5. You will be aware that dating from the Prime Minister's discussions with you in London in May, 1944, the Commonwealth Government has been at pains to point out that the extent of its assistance in meeting the requirements of the British Pacific Fleet could only be gauged after thorough examination by the Australian Government departments concerned and that such examination would have to take fully into account the difficulties which Australia was encountering in rebalancing its war effort in order to alleviate in some degree the strains and stresses which had arisen from the considerable diversion of manpower to the fighting forces and the direct civilian war effort when we were in grave danger.
6. In our communications to the United Kingdom Government (see our cablegrams Nos. 269 dated 16th October, 1944, and 298 dated 7th November, 1944 ,) we deemed it necessary to emphasise our limited resources; the fact that we were faced with a stringent manpower position in regard to meeting essential commitments; and that to ease the shortage it had been necessary to order direct extensive further releases from the fighting forces. We pointed out the shortage of skilled labour to execute our own ship repairs, advised that there was no prospect of our making any labour contribution towards the request for 5,000 men for repair of Royal Navy ships and asked that further consideration be given to meeting the Royal Navy needs from United Kingdom resources.
These advices were furnished in order to make our position clear and to guard against the Fleet arriving in Australian waters without full knowledge of the degree of our ability to assist.
Since these advices were furnished, our manpower and materials position has further deteriorated.
7. Again, in advising the United Kingdom Government of the result of the examinations made as to the extent Australia was able to assist, we have endeavoured to make it clear that, owing to serious deficiencies in manpower and materials, it would be necessary for the United Kingdom to make a substantial contribution from its own resources in meeting the requirements of the British Pacific Fleet.
8. In November, 1944, when it was feared the Admiralty might not have fully appreciated the seriousness of advices furnished from Australia regarding our limited resources, the Commonwealth Government Accredited Representative in London was advised and requested to explain the position to the United Kingdom authorities.  It was felt that the liability to misunderstanding would be best removed and advantages generally accrue by discussion. Mr. Bruce reported that the position had been discussed with First Lord of the Admiralty  and responsible officers, and the serious manpower situation stressed.

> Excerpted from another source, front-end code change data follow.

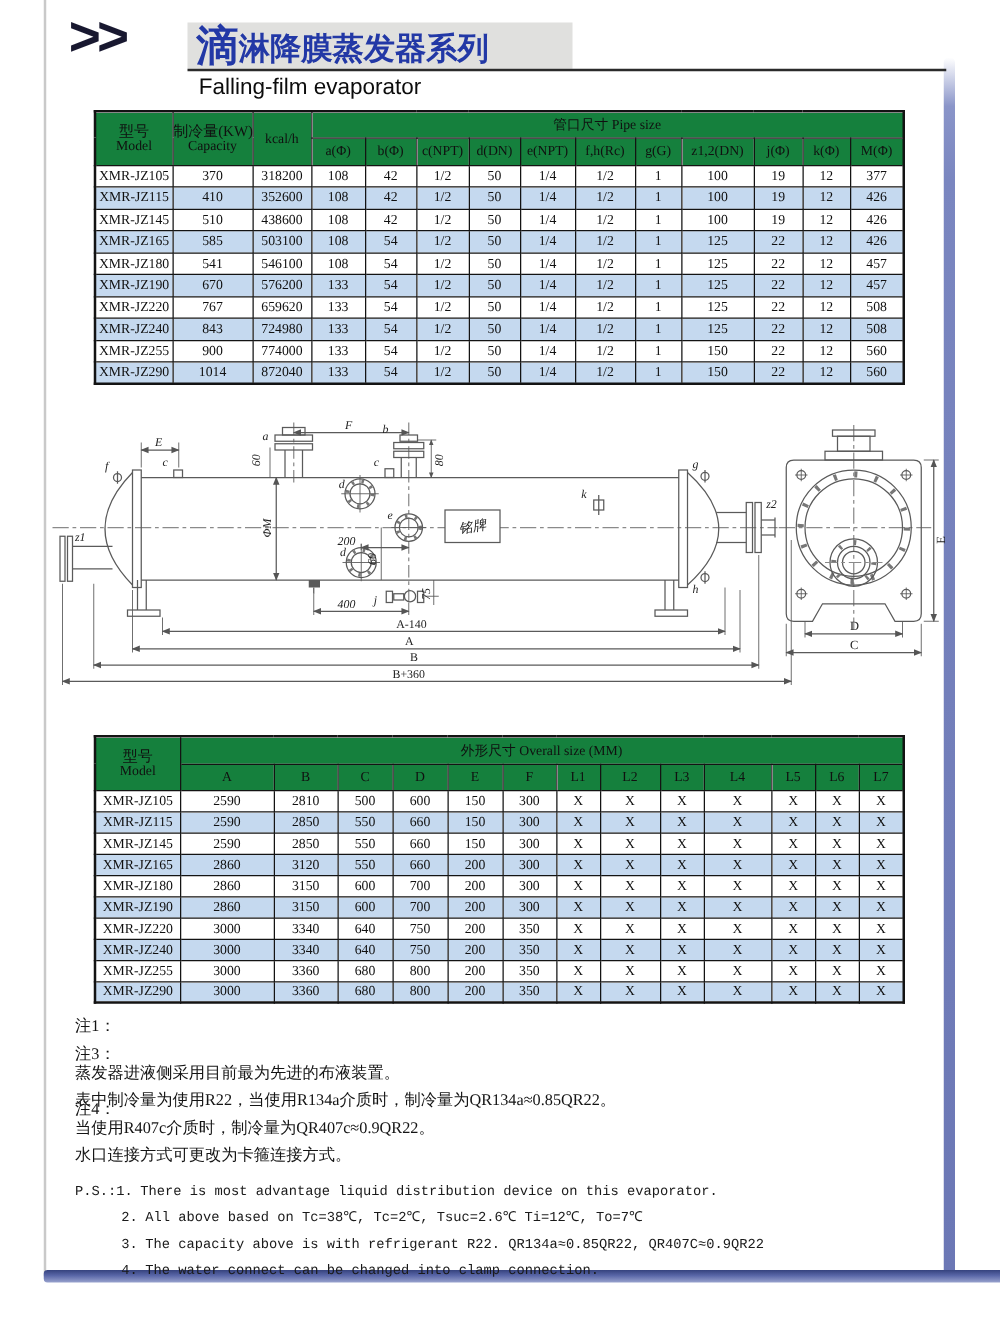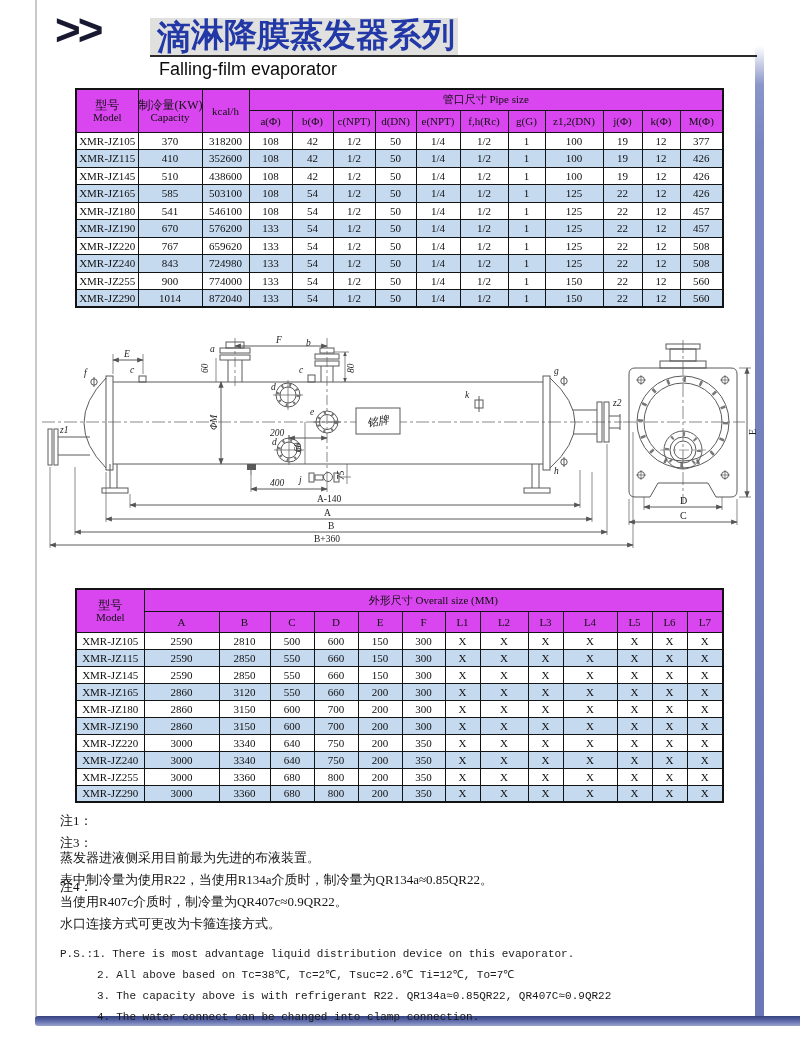--- a/index.html
+++ b/index.html
@@ -21,7 +21,7 @@
   #title-block{left:150px;top:18px;width:308px;height:37px;background:#e0e0de;
      display:flex;align-items:flex-end;padding-left:7px;box-sizing:border-box;}
   #title-lead{font-size:34px;font-weight:bold;color:#2238a6;line-height:1.0;}
-  #title-rest{font-size:33px;font-weight:bold;color:#2238a6;line-height:1.15;}
+  #title-rest{font-size:25px;font-weight:bold;color:#2238a6;line-height:1.15;}
   #subtitle{left:159px;top:59px;font-family:"Liberation Sans",sans-serif;font-size:18px;color:#0c0c0c;}
   
   table{border-collapse:collapse;table-layout:fixed;font-family:"Liberation Serif",serif;

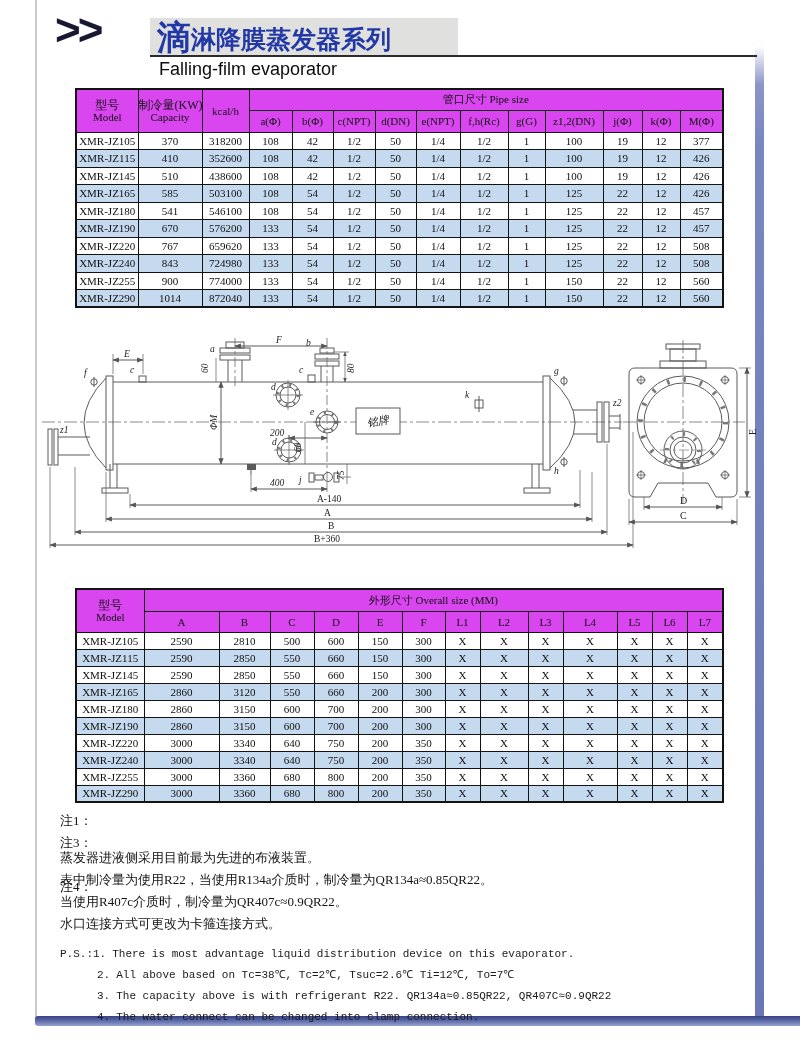--- a/index.html
+++ b/index.html
@@ -28,7 +28,7 @@
         border:2px solid #131313;}
   td,th{border:1px solid #131313;text-align:center;vertical-align:middle;padding:0;
         font-weight:normal;white-space:nowrap;overflow:hidden;font-size:11px;color:#101010;}
-  th{background:#d946ef;}
+  th{background:#15803d;}
   tbody tr.alt td{background:#c5d9ef;}
   .hdr-zh{font-size:12px;line-height:12px;}
   .hdr-en{font-size:11px;line-height:12px;}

 He further advised that the Admiralty were fully alive to and sympathised with Australia's difficulties.
9. I have been at some length to cover broadly the position as disclosed in our communications with the United Kingdom Government regarding our limited capacity in view of Admiral Fraser's impression, and in order that you may make provision for such needs of the British Pacific Fleet as it is impossible for Australia to provide. You will be aware that commitments have already been approved to the extent of 25 millions for works, supplies and services, and other proposals amounting to several millions are at present being examined. A recent request by Admiral Fraser was for 50 fighter pilots a month and Army signal units for an advanced base.  In view of the Australian manpower position, the opinion was expressed by me that, owing to the changed conditions in Europe, the personnel should be brought from the United Kingdom.
10. It is hardly necessary to again state that, whilst emphasising our limited resources in manpower and materials and the difficulties we are faced with in this regard in view of our heavy commitments, we are in no way retracting from the assurances given of assistance to the fullest extent of our capacity. Within such limit we are executing with all possible speed the demands being made upon our resources.
11. A copy of this cablegram has been furnished to Admiral Sir Bruce Fraser.